GithubHelp home page GithubHelp logo

austraits.build's Introduction

austraits.build: source for AusTraits

DOI build

AusTraits is a transformative database, containing measurements on the traits of Australia’s plant species, standardised from hundreds of disconnected primary sources. So far, data have been assembled > 300 distinct sources, describing > 500 plant traits for > 25k taxa. The dataset and approach is documented in detail in the following publication

Falster D, Gallagher R, Wenk, E et al. (2021) AusTraits, a curated plant trait database for the Australian flora. Scientific Data 8: 254. DOI: 10.1038/s41597-021-01006-6

The repo contains the data for rebuilding AusTraits, while the workflow to rebuild the dataset is on the traits.build repo.

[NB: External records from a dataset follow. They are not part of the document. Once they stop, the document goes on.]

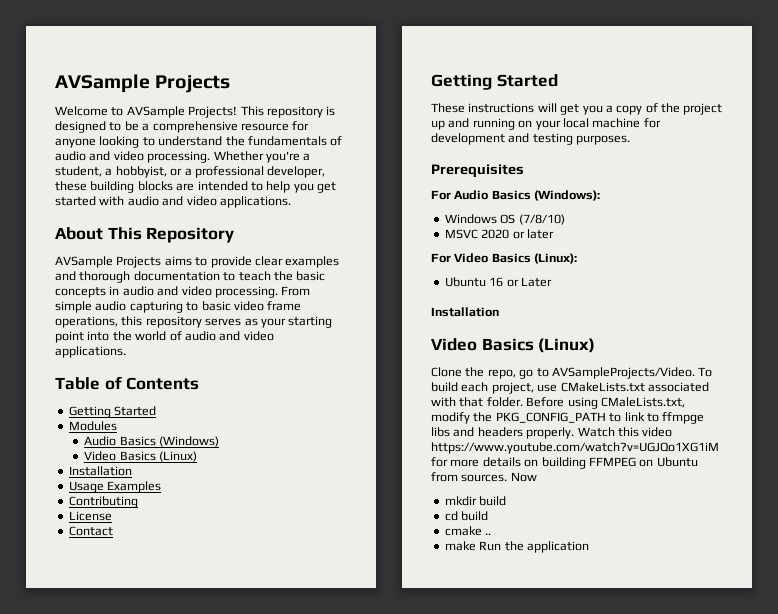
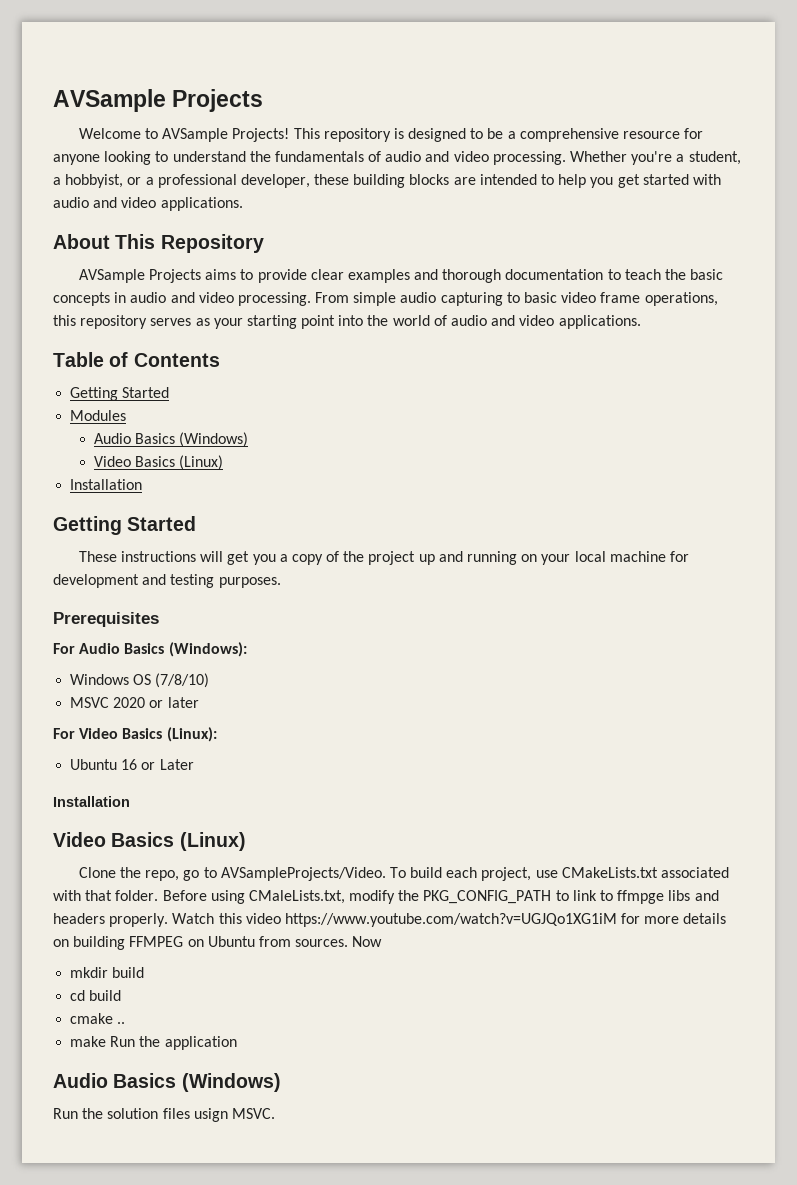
- Usage Examples
- Contributing
- License
- Contact
  make Run the application
+ Audio Basics (Windows)
+ Run the solution files usign MSVC.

AusTraits is continually evolving, as new datasets are contributed. As such, there is no single canonical version. We are continually making new versions available. Overtime, we expect that different versions will be released and used in different analyses.

Accessing data

Those interested in simply using data from AusTraits, should visit download the compiled resource from the versioned releases archived on Zenodo at DOI: 10.5281/zenodo.3568417.

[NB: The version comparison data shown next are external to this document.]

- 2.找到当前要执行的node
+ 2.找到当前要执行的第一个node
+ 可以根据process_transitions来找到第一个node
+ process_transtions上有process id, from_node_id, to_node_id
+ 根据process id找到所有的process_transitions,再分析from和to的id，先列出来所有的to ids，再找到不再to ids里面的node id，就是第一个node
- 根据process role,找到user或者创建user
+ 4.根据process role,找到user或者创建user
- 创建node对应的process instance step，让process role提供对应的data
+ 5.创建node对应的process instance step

Users will want to read up on the database structure, described in the traits.build manual.

Definitions for the traits are described the AusTraits Plant Dictionary (APD), at

Citation

Users of AusTraits are requested to cite the source publication, which documents the dataset and approach:

Falster D, Gallagher R, Wenk, E et al. (2021) AusTraits, a curated plant trait database for the Australian flora. Scientific Data 8: 254. DOI: 10.1038/s41597-021-01006-6

Rebuilding AusTraits from source

This repository (austraits.build) contains the raw data and code used to compile AusTraits from diverse, original sources.

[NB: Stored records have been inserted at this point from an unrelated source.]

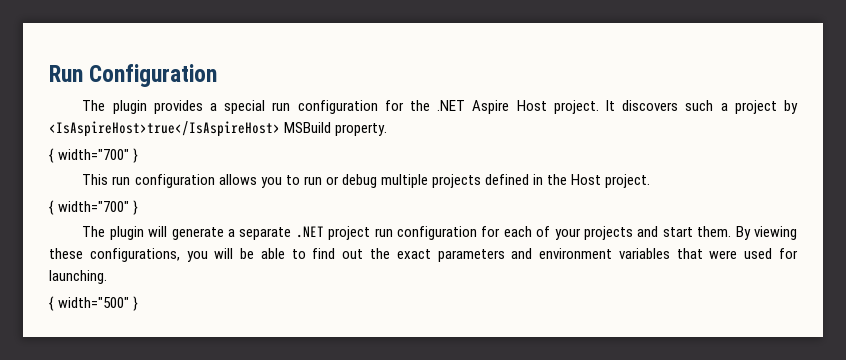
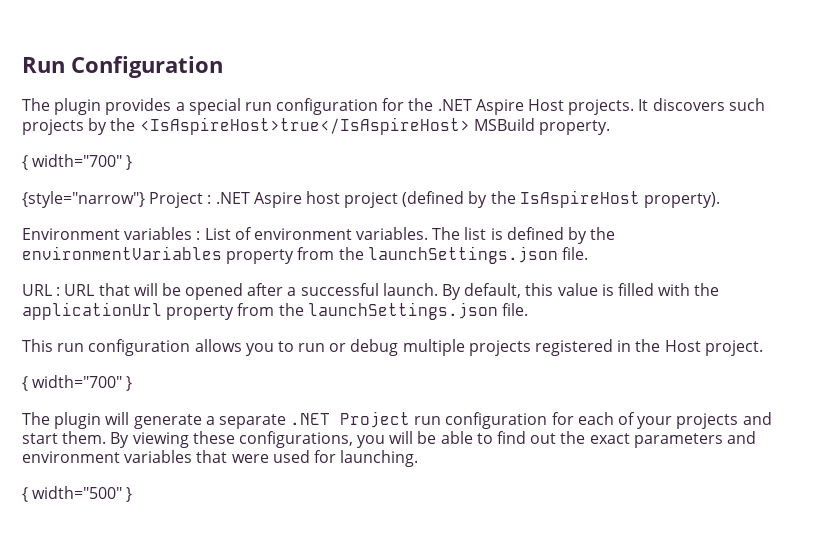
- The plugin provides a special run configuration for the .NET Aspire Host project.
+ The plugin provides a special run configuration for the .NET Aspire Host projects.
- It discovers such a project by <IsAspireHost>true</IsAspireHost> MSBuild property.
+ It discovers such projects by the <IsAspireHost>true</IsAspireHost> MSBuild property.
+ {style="narrow"} Project : .NET Aspire host project (defined by the IsAspireHost property).
+ Environment variables : List of environment variables. The list is defined by the environmentVariables property from the launchSettings.json file.
+ URL : URL that will be opened after a successful launch. By default, this value is filled with the applicationUrl property from the launchSettings.json file.
- This run configuration allows you to run or debug multiple projects defined in the Host project.
+ This run configuration allows you to run or debug multiple projects registered in the Host project.
- The plugin will generate a separate .NET project run configuration for each of your projects and start them.
+ The plugin will generate a separate .NET Project run configuration for each of your projects and start them.

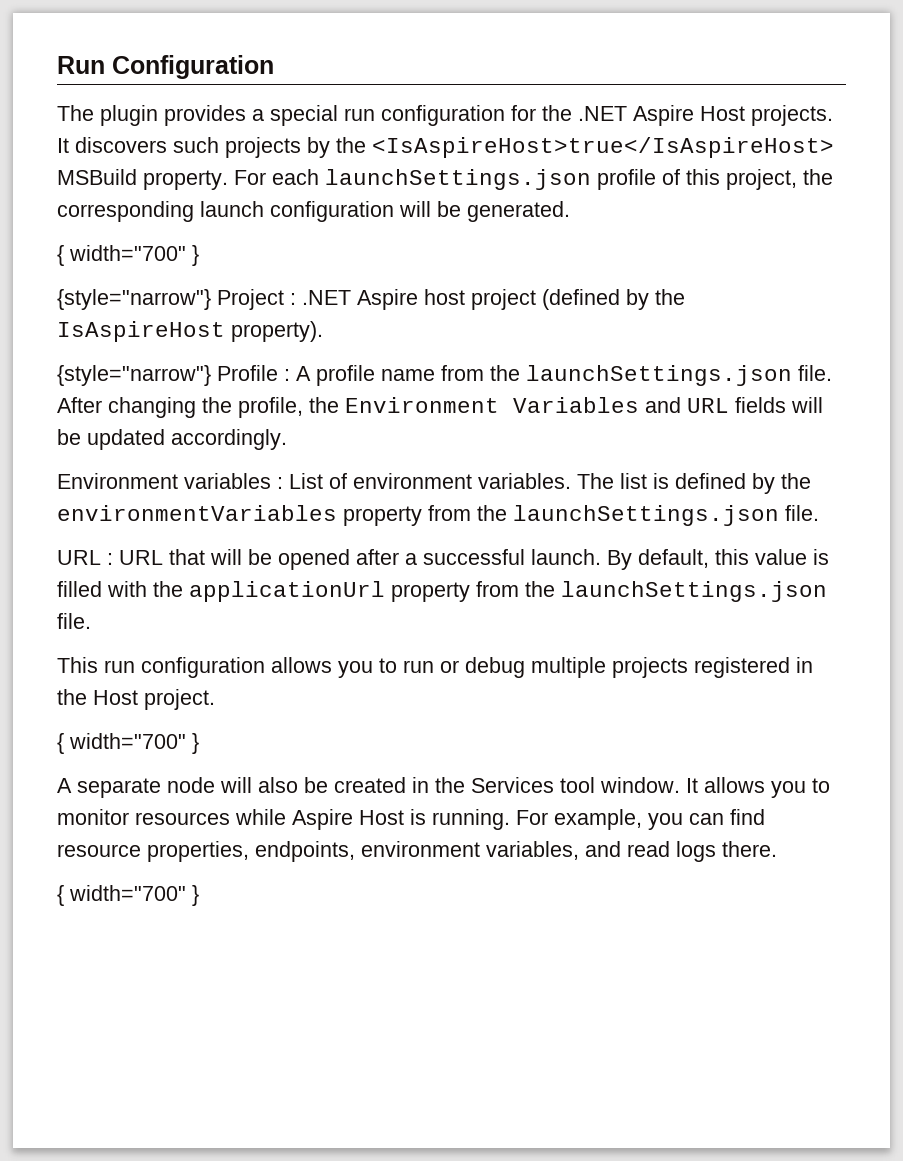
+ For each launchSettings.json profile of this project, the corresponding launch configuration will be generated.
+ {style="narrow"} Profile : A profile name from the launchSettings.json file. After changing the profile, the Environment Variables and URL fields will be updated accordingly.
- The plugin will generate a separate .NET Project run configuration for each of your projects and start them. By viewing these configurations, you will be able to find out the exact parameters and environment variables that were used for launching.
- { width="500" }
+ A separate node will also be created in the Services tool window. It allows you to monitor resources while Aspire Host is running. For example, you can find resource properties, endpoints, environment variables, and read logs there.
+ { width="700" }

To handle the harmonising of diverse data sources, we use a reproducible workflow to implement the various changes required for each source to reformat it into a form suitable for incorporation in AusTraits. Such changes include restructuring datasets, renaming variables, changing variable units, changing taxon names. For the sake of transparency and continuing development, the entire workflow is made available here.

We use the traits.build R package and workflow to harmonise > 300 different sources into a unified dataset. The workflow is fully-reproducible and open, meaning it exposes the decisions made in the processing of data into a harmonised and curated dataset and can also be rerun by others. AusTraits is built so that the database can be rebuilt from its parts at any time. This means that decisions made along the way (in how data is transformed or encoded) can be inspected and modified, and new data can be easily incorporated.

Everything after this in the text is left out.